* Task to complete: Scan the data below and pick out the lines containing the word "weight".

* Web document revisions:
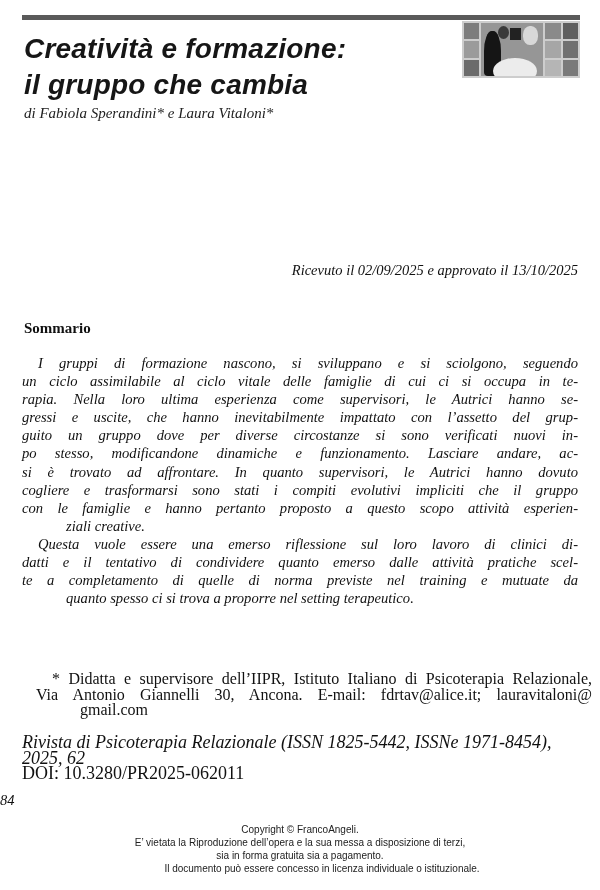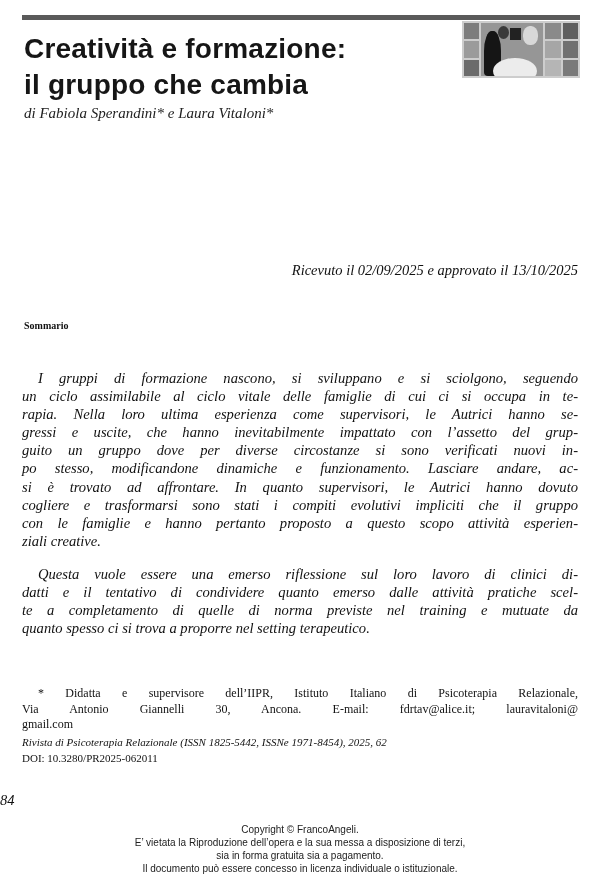--- a/index.html
+++ b/index.html
@@ -9,7 +9,7 @@
   .top-rule{position:absolute;left:22px;top:15px;width:558px;height:5px;background:#5a5a5a;}
 
   .title{position:absolute;left:24px;top:31px;font-family:"Liberation Sans",sans-serif;
-         font-weight:bold;font-size:28px;line-height:36px;
+         font-style:italic;font-weight:bold;font-size:28px;line-height:36px;
          letter-spacing:.2px;color:#161616;}
   .byline{position:absolute;left:24px;top:105px;font-family:Liberation Serif, serif;
           font-style:italic;font-size:15px;color:#222;}

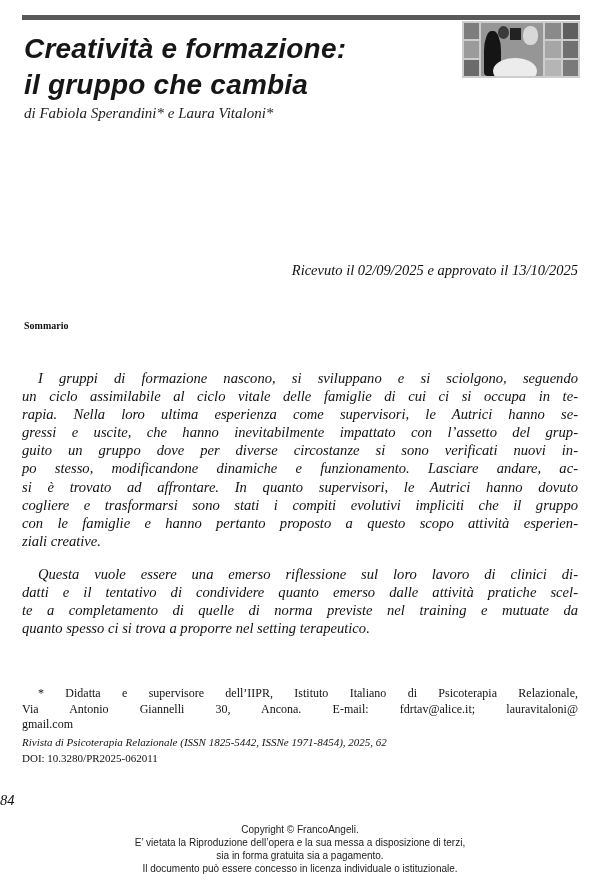--- a/index.html
+++ b/index.html
@@ -32,7 +32,7 @@
   .g4{background:#707070}.g5{background:#b5b5b5}.g6{background:#7a7a7a}
 
   .received{position:absolute;right:22px;top:262px;font-style:italic;font-size:14.5px;}
-  .sommario{position:absolute;left:24px;top:320px;font-weight:bold;font-size:10px;}
+  .sommario{position:absolute;left:24px;top:320px;font-weight:bold;font-size:15px;}
 
   .abstract{position:absolute;left:22px;top:354px;width:556px;
             font-style:italic;font-size:14.6px;line-height:18.1px;}

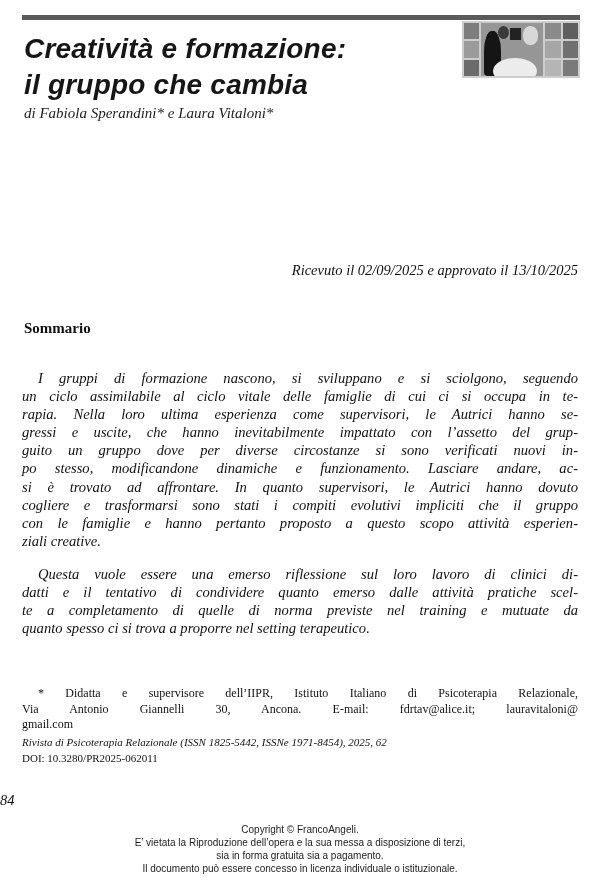--- a/index.html
+++ b/index.html
@@ -38,7 +38,7 @@
             font-style:italic;font-size:14.6px;line-height:18.1px;}
   .jline{text-align:justify;text-align-last:justify;}
   .jline.last{text-align-last:left;}
-  .jline.indent{text-indent:16px;margin-top:15px;}
+  .jline.indent{text-indent:16px;}
 
   .footnote{position:absolute;left:22px;top:671px;width:556px;
             font-size:12px;line-height:15.6px;}

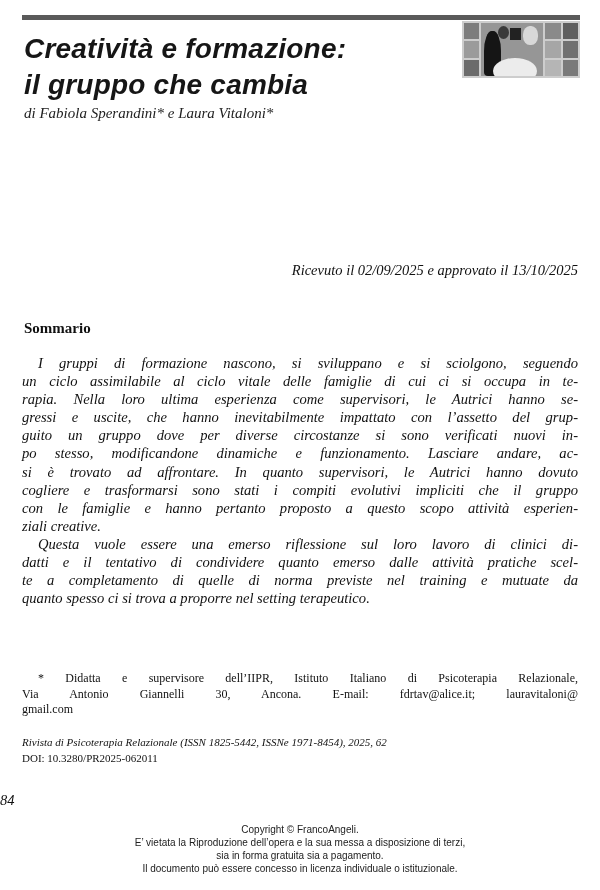--- a/index.html
+++ b/index.html
@@ -37,7 +37,7 @@
   .abstract{position:absolute;left:22px;top:354px;width:556px;
             font-style:italic;font-size:14.6px;line-height:18.1px;}
   .jline{text-align:justify;text-align-last:justify;}
-  .jline.last{text-align-last:left;}
+  .jline.last{text-align-last:left;margin-left:44px;}
   .jline.indent{text-indent:16px;}
 
   .footnote{position:absolute;left:22px;top:671px;width:556px;

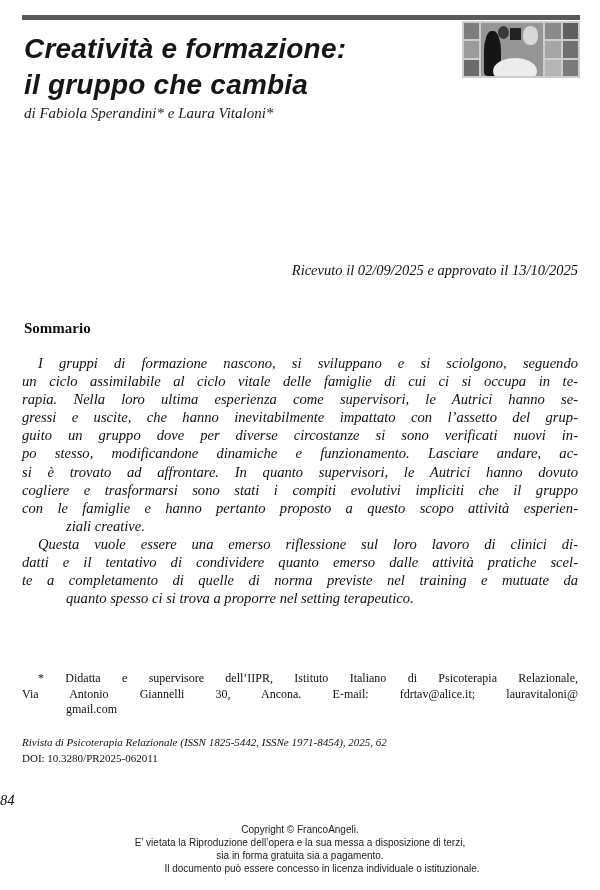--- a/index.html
+++ b/index.html
@@ -40,8 +40,8 @@
   .jline.last{text-align-last:left;margin-left:44px;}
   .jline.indent{text-indent:16px;}
 
-  .footnote{position:absolute;left:22px;top:671px;width:556px;
-            font-size:12px;line-height:15.6px;}
+  .footnote{position:absolute;left:36px;top:671px;width:556px;
+            font-size:16px;line-height:15.6px;}
 
   .journal{position:absolute;left:22px;top:735px;width:556px;font-size:11px;line-height:15.6px;}
   .journal-line{font-style:italic;}

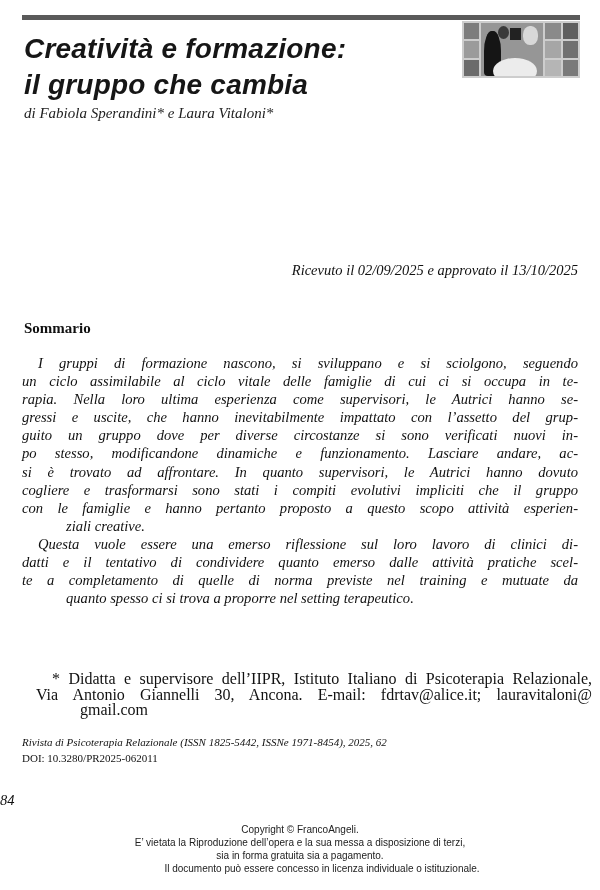--- a/index.html
+++ b/index.html
@@ -43,7 +43,7 @@
   .footnote{position:absolute;left:36px;top:671px;width:556px;
             font-size:16px;line-height:15.6px;}
 
-  .journal{position:absolute;left:22px;top:735px;width:556px;font-size:11px;line-height:15.6px;}
+  .journal{position:absolute;left:22px;top:735px;width:556px;font-size:18px;line-height:15.6px;}
   .journal-line{font-style:italic;}
 
   .pagenum{position:absolute;left:0;top:792px;width:100%;text-align:left;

* Output of the exercise:
-         font-weight:bold;font-size:28px;line-height:36px;
+         font-style:italic;font-weight:bold;font-size:28px;line-height:36px;
-  .sommario{position:absolute;left:24px;top:320px;font-weight:bold;font-size:10px;}
+  .sommario{position:absolute;left:24px;top:320px;font-weight:bold;font-size:15px;}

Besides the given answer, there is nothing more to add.